Итого, что такое генерация электронной подписи? Это процесс создания уникального набора мета-данных с криптошифрованием и присвоение созданного ЭЦП гражданину. Выполняется это в удостоверяющих центрах с использованием специализированного оборудования и ПО. Генерация запроса на получение электронной подписи – это формирование открытого сертификата с указанием личных данных пользователя, на основании которых и будет создана ЭЦП.
Как происходит генерация ЭЦП?
Как известно, электронная подпись объединяет в себе два вида ключей – открытый и закрытый. Генерация ЭЦП заключается в записи этих ключей на специальный носитель памяти, в качестве которого может выступать eToken, RuToken, флеш-карта или другое устройство.
Процесс генерации ЭЦП
Закрытый ключ электронной подписи генерируется в удостоверяющем центре. В соответствии с регламентом УЦ заявитель при передаче пакета документов администратору центра должен представить свое удостоверение личности. После этого администратор при помощи специализированного оборудования генерирует ключи электронной подписи. Заявитель получает единственную копию закрытого ключа, которую необходимо хранить на надежно защищенном устройстве памяти. Далее регистрируется сертификат ЭЦП и заносится в реестр удостоверяющего центра.

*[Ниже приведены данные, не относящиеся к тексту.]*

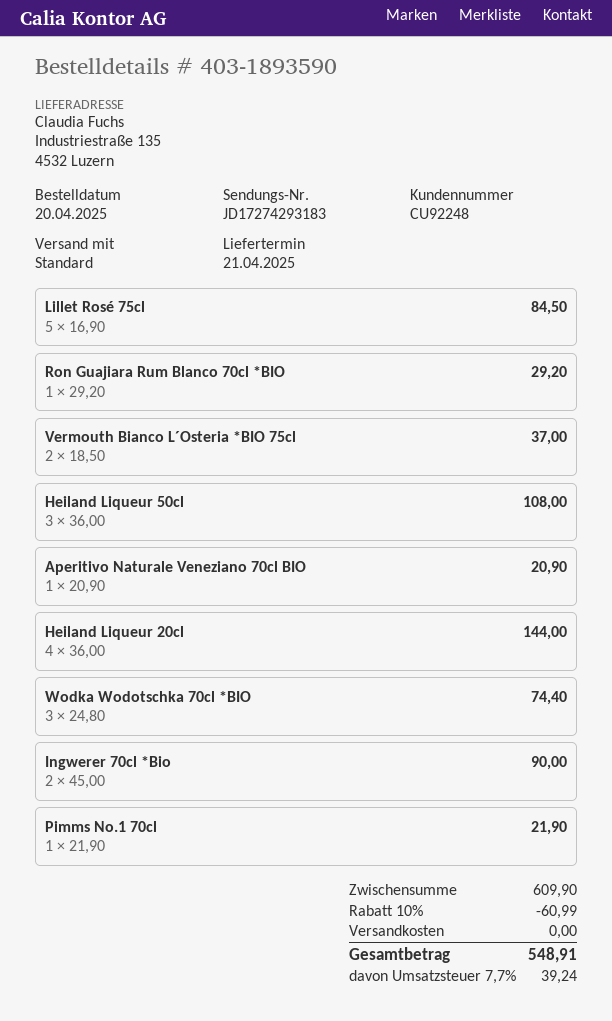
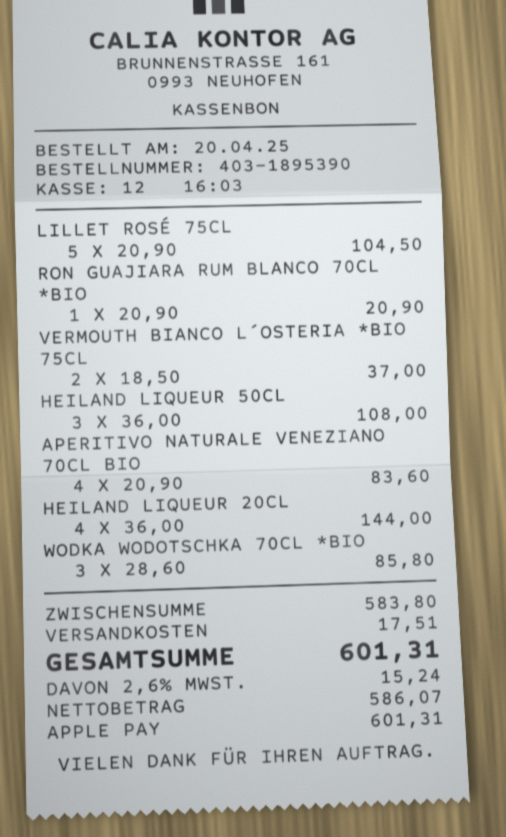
order number: 403-1893590 -> 403-1895390
Lillet Rosé 75cl: 5 x 16.90 = 84.50 -> 5 x 20.90 = 104.50
Ron Guajiara Rum Blanco 70cl *BIO: 1 x 29.20 = 29.20 -> 1 x 20.90 = 20.90
Aperitivo Naturale Veneziano 70cl BIO: 1 x 20.90 = 20.90 -> 4 x 20.90 = 83.60
Wodka Wodotschka 70cl *BIO: 3 x 24.80 = 74.40 -> 3 x 28.60 = 85.80
Ingwerer 70cl *Bio: 2 x 45.00 = 90.00 -> none
Pimms No.1 70cl: 1 x 21.90 = 21.90 -> none
subtotal: 609.90 -> 583.80
discount: 10% = 60.99 -> none
shipping: 0.00 -> 17.51
tax: 7.7% = 39.24 -> 2.6% = 15.24
total: 548.91 -> 601.31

Документы заверяются с помощью закрытого ключа, но он работает только в паре с открытым ключом. К его хранению важно отнестись со всей серьезностью, так как он может полностью заменить собственноручную подпись. Таким образом, любые договора, отчеты, счета-фактуры и другие цифровые документы, подписанные ЭП, имеют юридическую силу, так что оспорить это не удастся. Хранить закрытый ключ ЭЦП рекомендуется на устройстве RuToken, так как в нем реализован российский стандарт шифрования информации ГОСТ 28147-89. Открытый ключ в свою очередь необходим для проверки авторства подписи, он находится в свободном доступе.
После того как генерация ЭЦП завершена ее владелец получает возможность регистрироваться и участвовать в аукционах и торгах на электронных площадках, пользоваться государственными услугами через Интернет, подтверждать авторство и подлинность различных документов и т.д. В настоящее время ни одна компания, которая хоть как-то зависит от электронной коммерции, не может легко обходиться без электронной подписи. Дело в том, что электронная коммерция внедряется все в новые и новые направления бизнеса. Обладатели ЭП получают доступ к огромному рынку, где есть возможность для стремительного роста и расширения своего бизнеса.